6722 Clara St Bell Gardens Multifamily Investment

Stabilized renter demand and strong neighborhood occupancy support consistent leasing, according to WDSuite’s CRE market data. Positioning within Los Angeles County offers broad labor market access while balancing affordability pressures typical for the metro.

Overview

Set in Bell Gardens within the Los Angeles-Long Beach-Glendale metro, the neighborhood shows high occupancy and durable renter activity. Occupancy is in the top quartile nationally, indicating steady lease-up potential relative to many U.S. neighborhoods, per WDSuite. Renter-occupied housing makes up a majority of units locally, which supports a deeper tenant base and reinforces demand stability for multifamily assets.

Livability signals are mixed: park access is a clear strength (top quartile nationally), while retail density for daily needs (grocery, pharmacy, and cafes) is comparatively thin in this immediate cluster of blocks. For investors, that combination suggests residents rely on nearby corridors for errands, but benefit from recreational space close to home. This context can support retention if on-site conveniences are emphasized in operations and marketing.

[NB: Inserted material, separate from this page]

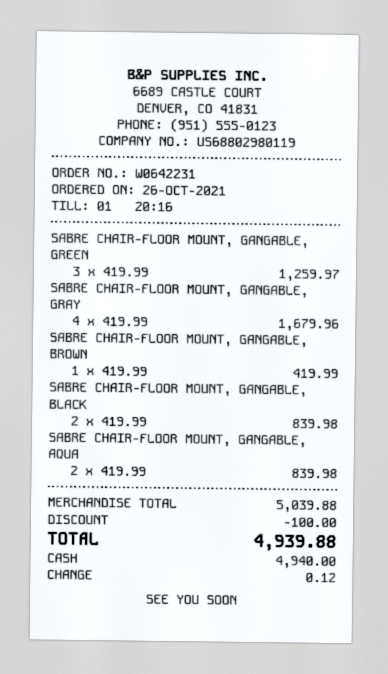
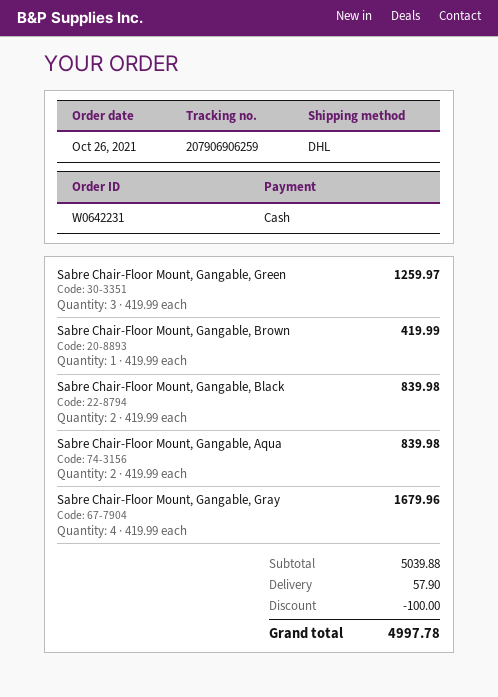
shipping: none -> 57.90
total: 4939.88 -> 4997.78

Home values sit at elevated levels versus most U.S. neighborhoods, and the value-to-income ratio is also high. In practice, a high-cost ownership market tends to sustain rental reliance and can support pricing power, although it also raises rent-to-income pressure that warrants thoughtful lease management. Median contract rents in the neighborhood have risen over the last five years, aligning with broader Los Angeles multifamily property research trends, according to WDSuite’s commercial real estate analysis.

Demographic indicators aggregated within a 3-mile radius show households have increased in recent years and are forecast to expand further even as average household size moderates. This points to a gradually widening renter pool and supports occupancy stability. Income levels in the 3-mile area have trended higher and are projected to continue rising, which can underpin tenant quality and renewal prospects over the medium term.

Vintage matters for competitive positioning. The property was built in 2007, notably newer than the neighborhood’s older housing stock (average construction year skewing late 1950s). Newer construction typically competes well against older inventory and can reduce near-term capital surprises, though investors should still underwrite modernization of systems and finishes as appropriate.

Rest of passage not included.